» **The task**: With the pictures left aside, write out the entries that follow exactly.

-.-.-

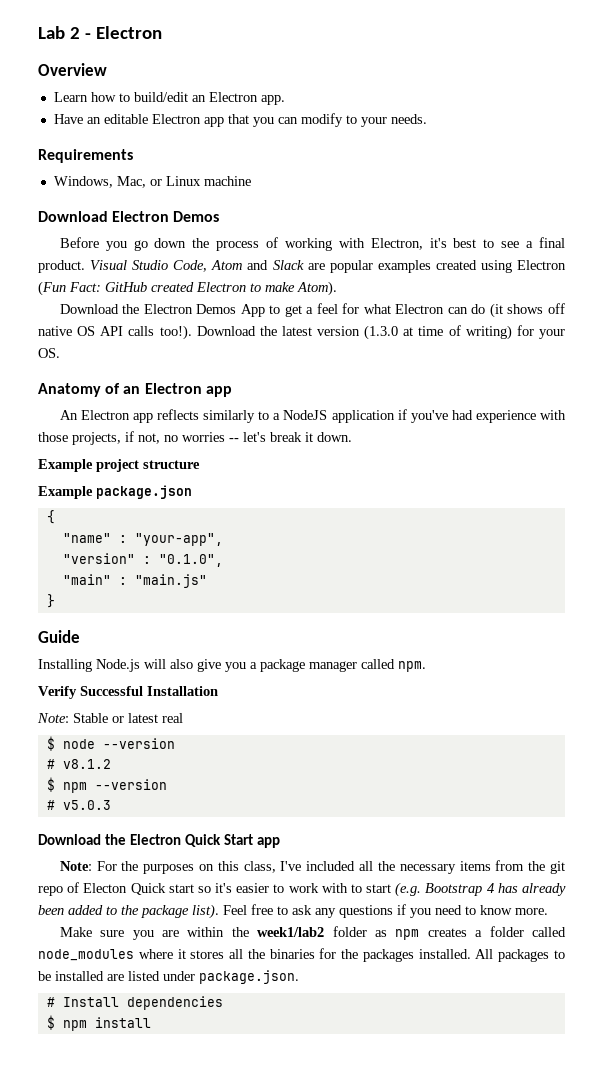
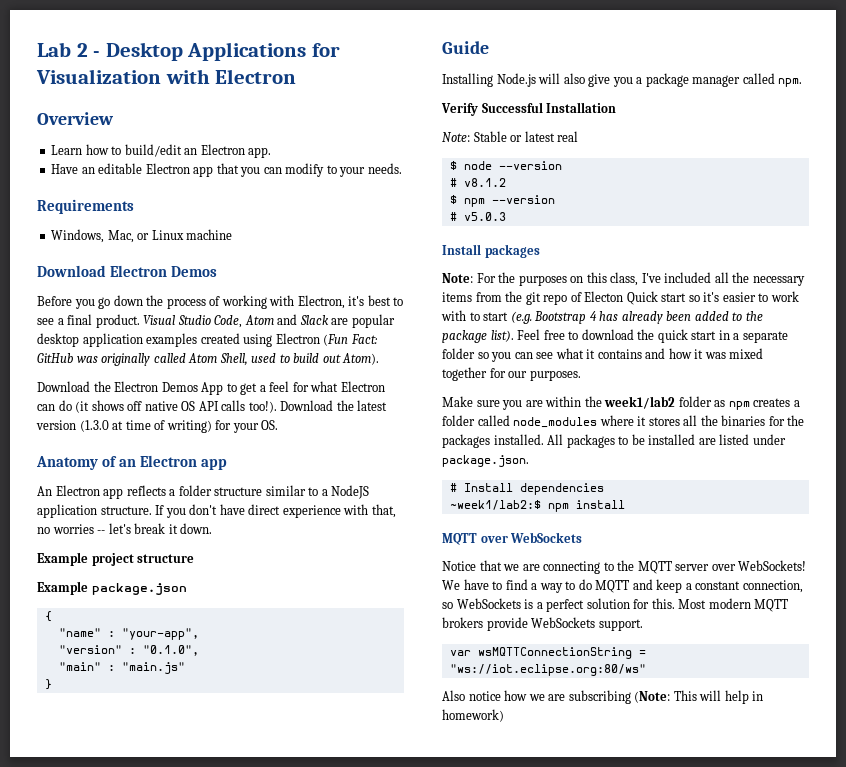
(91, 36) none -> [105,42,340,61] [36,69,210,84] Desktop Applications for Visualization with
(373, 266) none -> [37,333,143,347] desktop application
[151,282,295,292] created Electron to make -> [76,353,341,366] was originally called Atom Shell, used to build out
[203,409,566,423] [38,431,160,445] similarly to a NodeJS application if you've had experience with those projects, if not, -> [169,485,370,499] [37,504,396,518] a folder structure similar to a NodeJS application structure. If you don't have direct experience with that,
[38,834,280,848] Download the Electron Quick Start app -> [442,244,540,258] Install packages
[292,904,548,918] ask any questions if you need to know more. -> [581,329,788,343] [442,348,764,362] [442,367,581,381] download the quick start in a separate folder so you can see what it contains and how it was mixed together for our purposes.
[46,1015,55,1030] $ -> [449,500,541,510] ~week1/lab2:$
(151, 1022) none -> [442,532,583,545] [442,560,807,574] [442,579,803,593] [442,598,789,612] [442,617,643,631] [449,647,646,659] [449,664,646,676] [442,690,764,704] [442,709,504,722] // MQTT over WebSockets // Notice that we are connecting to the MQTT server over WebSockets! We have to find a way to do MQTT and keep a constant connection, so WebSockets is a perfect solution for this. Most modern MQTT brokers provide WebSockets support. // var wsMQTTConnectionString = "ws://iot.eclipse.org:80/ws" // Also notice how we are subscribing (Note: This will help in homework)

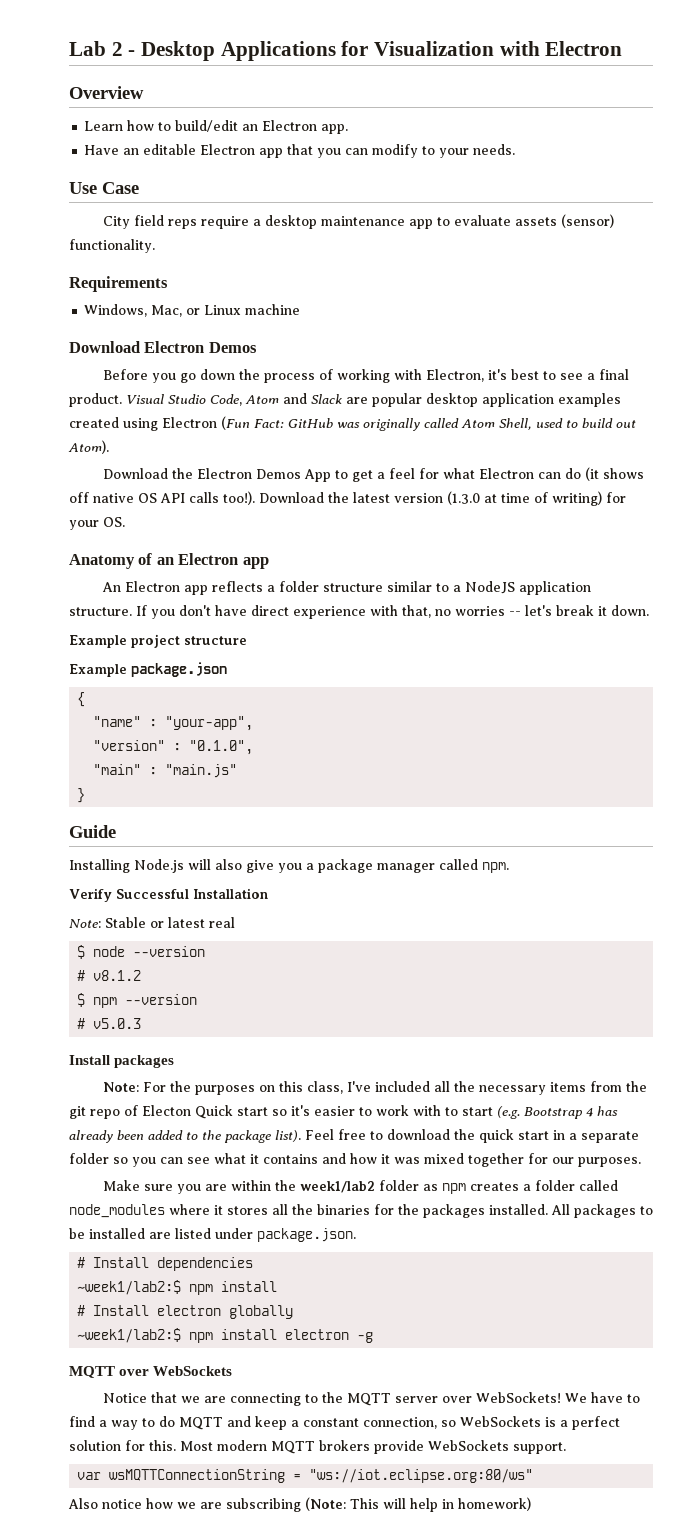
(402, 168) none -> [69,182,139,194] [103,214,615,229] [69,239,155,253] // Use Case // City field reps require a desktop maintenance app to evaluate assets (sensor) functionality.
(625, 504) none -> [77,1305,294,1319] [77,1328,374,1343] // # Install electron globally // ~week1/lab2:$ npm install electron -g

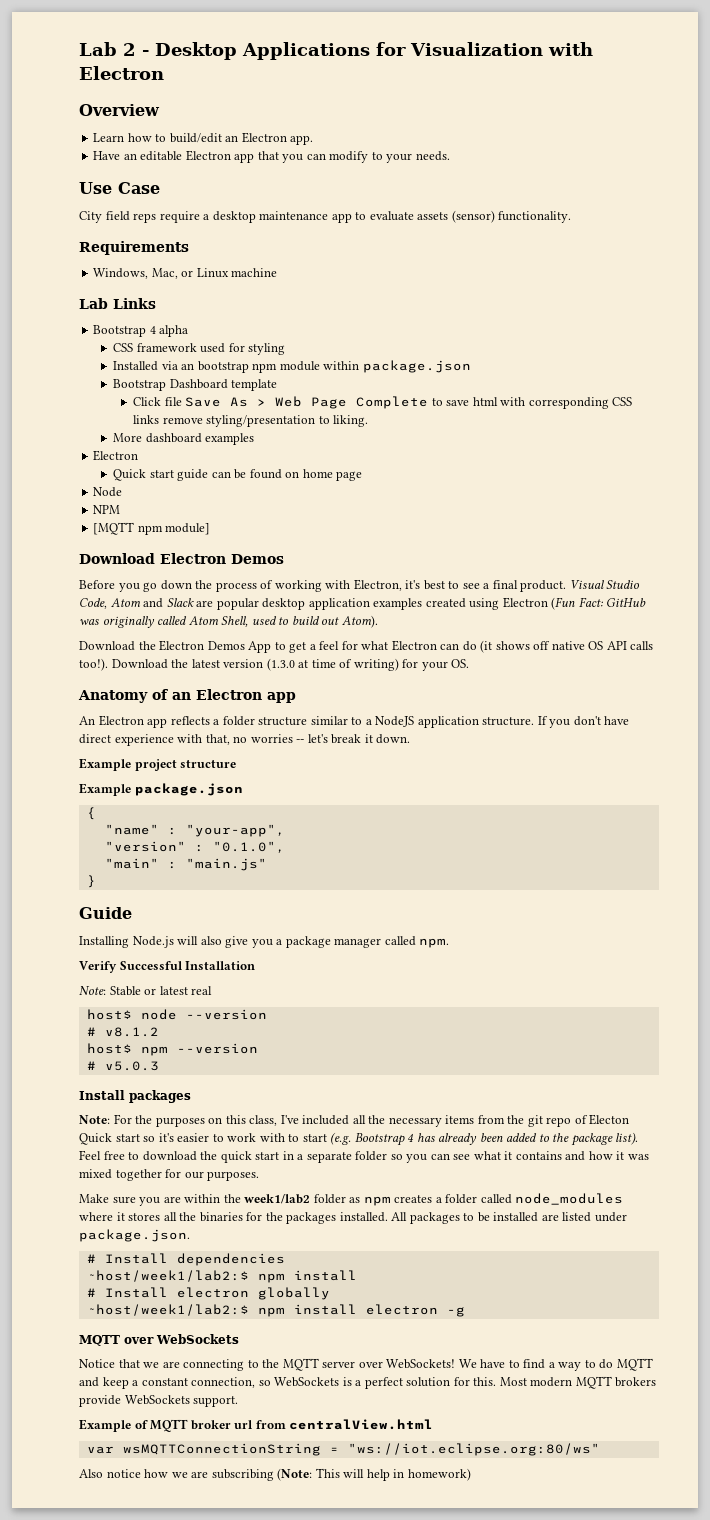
(301, 309) none -> [79,298,156,309] [93,325,189,337] [113,343,286,355] [113,360,471,373] [113,379,278,391] [133,396,633,409] [133,415,369,427] [113,433,255,445] [93,450,139,461] [113,469,363,481] [93,487,123,497] [93,505,121,514] [93,522,211,535] // Lab Links // Bootstrap 4 alpha // CSS framework used for styling // Installed via an bootstrap npm module within package.json // Bootstrap Dashboard template // Click file Save As > Web Page Complete to save html with corresponding CSS links remove styling/presentation to liking. // More dashboard examples // Electron // Quick start guide can be found on home page // Node // NPM // [MQTT npm module]
[77,945,86,959] $ -> [86,1009,132,1020] host$
[77,993,86,1007] $ -> [86,1043,132,1054] host$
[77,1280,182,1295] ~week1/lab2:$ -> [86,1270,249,1282] ~host/week1/lab2:$
[77,1328,182,1343] ~week1/lab2:$ -> [86,1304,249,1316] ~host/week1/lab2:$
(566, 1448) none -> [79,1419,434,1432] // Example of MQTT broker url from centralView.html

-.-.-

» **Result of the task**:
(91, 36) none -> [105,42,340,61] [36,69,210,84] Desktop Applications for Visualization with
(373, 266) none -> [37,333,143,347] desktop application
[151,282,295,292] created Electron to make -> [76,353,341,366] was originally called Atom Shell, used to build out
[203,409,566,423] [38,431,160,445] similarly to a NodeJS application if you've had experience with those projects, if not, -> [169,485,370,499] [37,504,396,518] a folder structure similar to a NodeJS application structure. If you don't have direct experience with that,
[38,834,280,848] Download the Electron Quick Start app -> [442,244,540,258] Install packages
[292,904,548,918] ask any questions if you need to know more. -> [581,329,788,343] [442,348,764,362] [442,367,581,381] download the quick start in a separate folder so you can see what it contains and how it was mixed together for our purposes.
[46,1015,55,1030] $ -> [449,500,541,510] ~week1/lab2:$
(151, 1022) none -> [442,532,583,545] [442,560,807,574] [442,579,803,593] [442,598,789,612] [442,617,643,631] [449,647,646,659] [449,664,646,676] [442,690,764,704] [442,709,504,722] // MQTT over WebSockets // Notice that we are connecting to the MQTT server over WebSockets! We have to find a way to do MQTT and keep a constant connection, so WebSockets is a perfect solution for this. Most modern MQTT brokers provide WebSockets support. // var wsMQTTConnectionString = "ws://iot.eclipse.org:80/ws" // Also notice how we are subscribing (Note: This will help in homework)

(402, 168) none -> [69,182,139,194] [103,214,615,229] [69,239,155,253] // Use Case // City field reps require a desktop maintenance app to evaluate assets (sensor) functionality.
(625, 504) none -> [77,1305,294,1319] [77,1328,374,1343] // # Install electron globally // ~week1/lab2:$ npm install electron -g

(301, 309) none -> [79,298,156,309] [93,325,189,337] [113,343,286,355] [113,360,471,373] [113,379,278,391] [133,396,633,409] [133,415,369,427] [113,433,255,445] [93,450,139,461] [113,469,363,481] [93,487,123,497] [93,505,121,514] [93,522,211,535] // Lab Links // Bootstrap 4 alpha // CSS framework used for styling // Installed via an bootstrap npm module within package.json // Bootstrap Dashboard template // Click file Save As > Web Page Complete to save html with corresponding CSS links remove styling/presentation to liking. // More dashboard examples // Electron // Quick start guide can be found on home page // Node // NPM // [MQTT npm module]
[77,945,86,959] $ -> [86,1009,132,1020] host$
[77,993,86,1007] $ -> [86,1043,132,1054] host$
[77,1280,182,1295] ~week1/lab2:$ -> [86,1270,249,1282] ~host/week1/lab2:$
[77,1328,182,1343] ~week1/lab2:$ -> [86,1304,249,1316] ~host/week1/lab2:$
(566, 1448) none -> [79,1419,434,1432] // Example of MQTT broker url from centralView.html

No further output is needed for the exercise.